ProBar asked me if there was any chance Orvis could sell the bars, and although I am not a product developer, I play one on TV. So I told them I doubted if it would be something we’d carry. But then we hatched an idea: We were looking for creative ways to raise the awareness of our 1,000-Mile Conservation Project with Trout Unlimited— where we are trying to raise enough money to reconnect 1,000 miles of tributary streams to larger rivers, to open up more pure cold water so that salmon, trout, and steelhead can use them for spawning. Tributaries are invariably better for salmonid spawning, but many of them are blocked by perched or impassable culverts, and it takes money to replace a culvert with either a better design or even a bridge that eliminates the need for a culvert all together.

We came up with a scheme to use these great bars to raise funds and awareness for the project, and both companies pitched in a portion of their sales for every bar sold. The bars still sell for their regular retail of $3.29 each, so the entire buck that goes to conservation for each bar sold comes right out of our profits and your pocket and back to the resource. I am about to leave for my annual solo trout-fishing trip to a secret river, and I figure that most of the energy I get will be from these bars, because I typically fish 12 hours, tie flies at night, and then get up and do it again the next morning. Food is just an annoyance. I may splurge a couple nights on sardines and apples, but 1,000 Mile Bars will get me through most days.
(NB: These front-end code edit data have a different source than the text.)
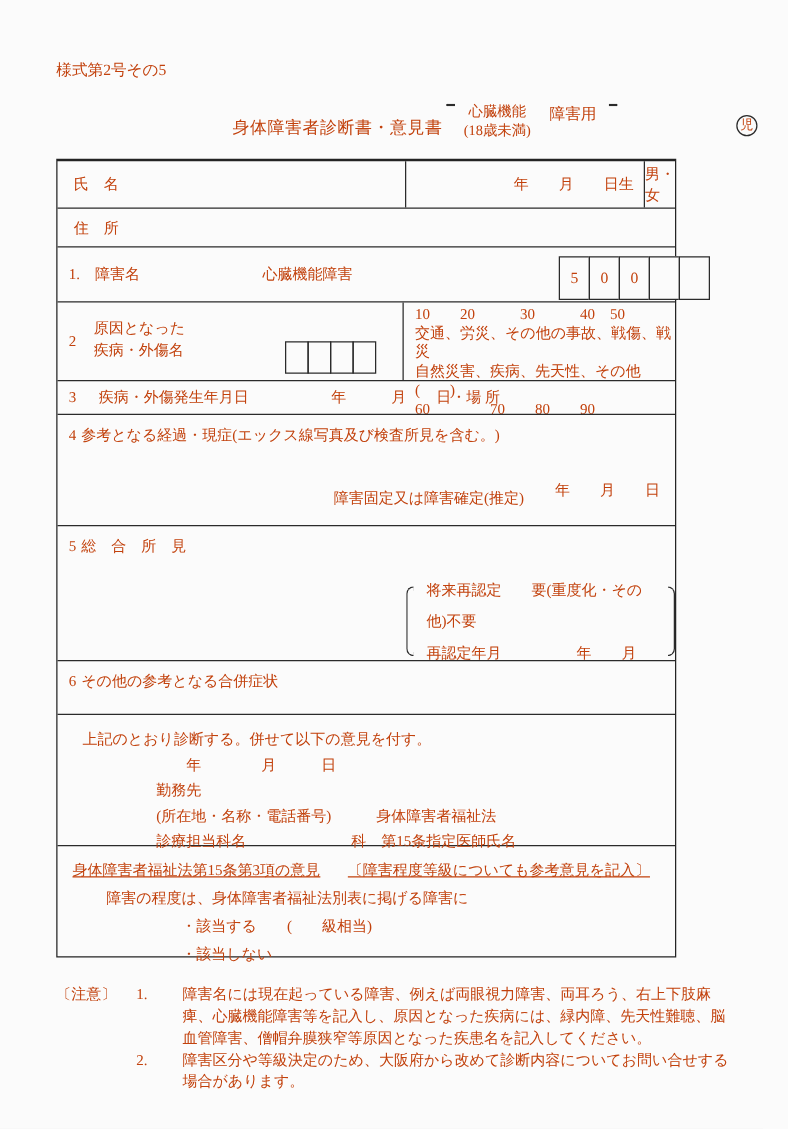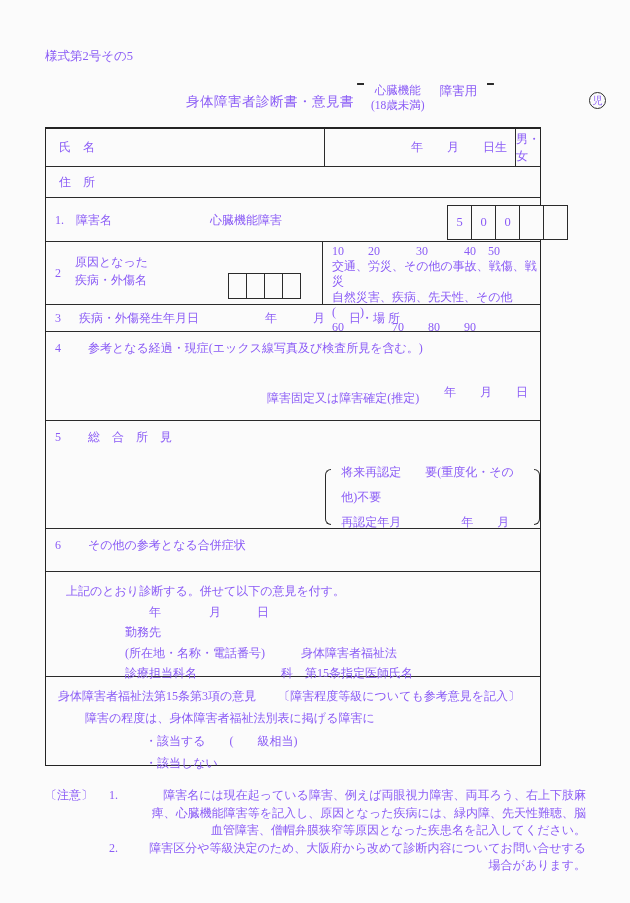"様式第2号その5" .page { color: #8b5cf6 -> #c2410c }
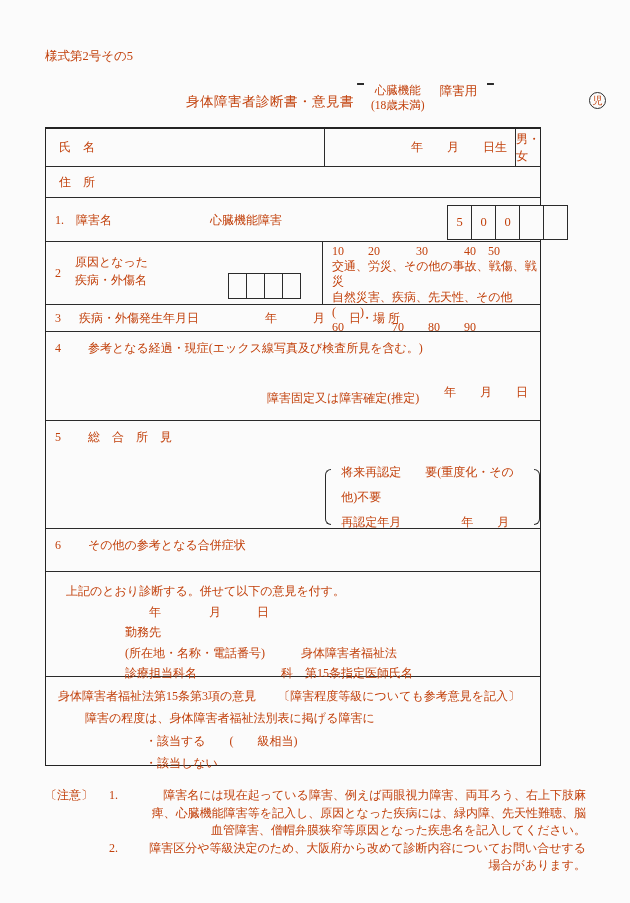"参考となる経過・現症(エックス線写真及び検査所見を含む。)" .secline .lbl { margin-left: 27px -> 4px }
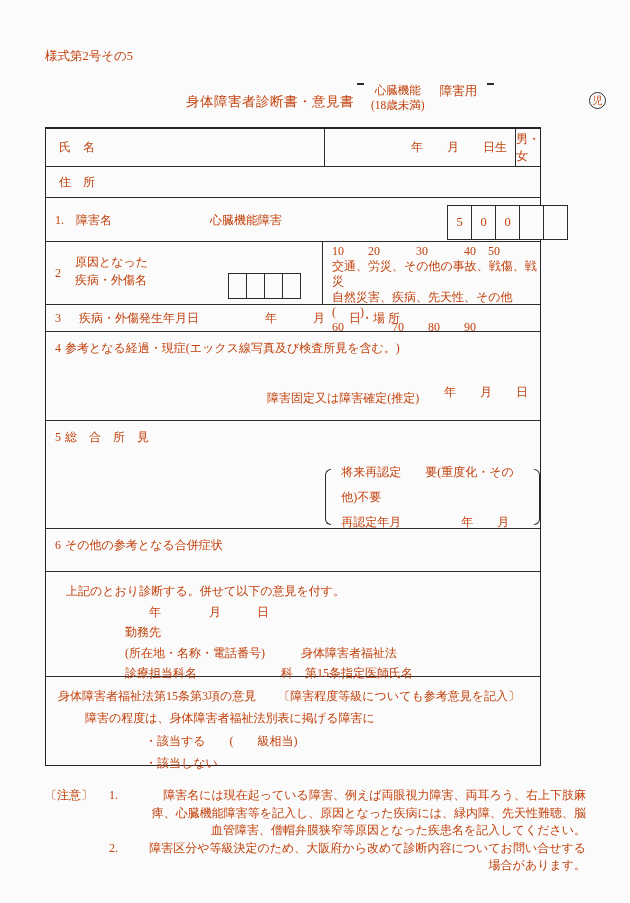"身体障害者福祉法第15条第3項の意見 〔障害程度等級についても参考意見を記入〕" .op1 { text-decoration: none -> underline }
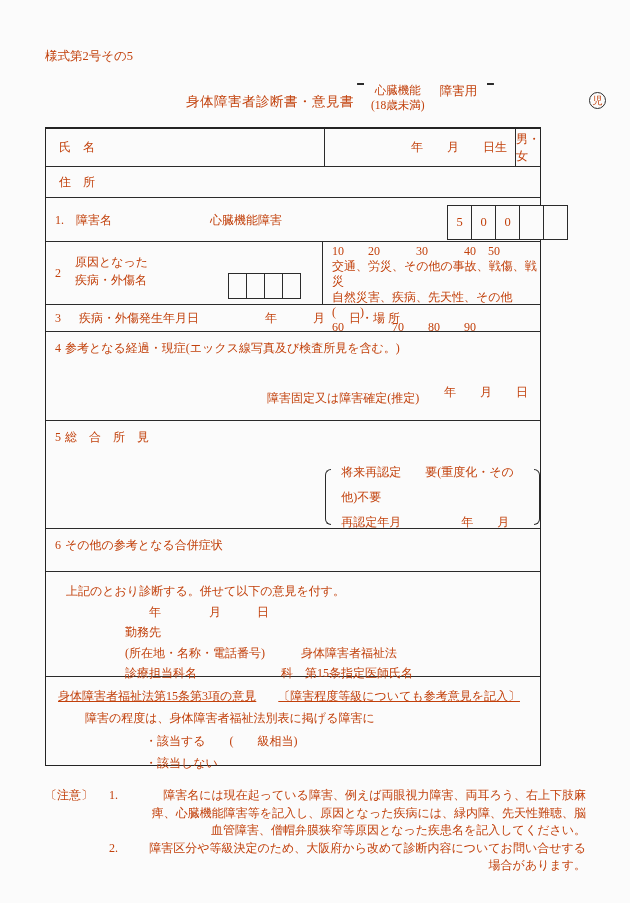"障害名には現在起っている障害、例えば両眼視力障害、両耳ろう、右上下肢麻痺、心臓機" .note-text { text-align: right -> none }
Pick up a few boxes of these and use them for your own trips to secret spots this year, knowing that every time you open the wrapper, you’ve just donated $1 to re-linking tributaries to larger rivers and gave our precious fish some new spawning grounds.

You can find the 1,000 Mile Bars at Orvis retail stores, or click here to buy them online.

One thought on “Take a Bite to Save a Stream”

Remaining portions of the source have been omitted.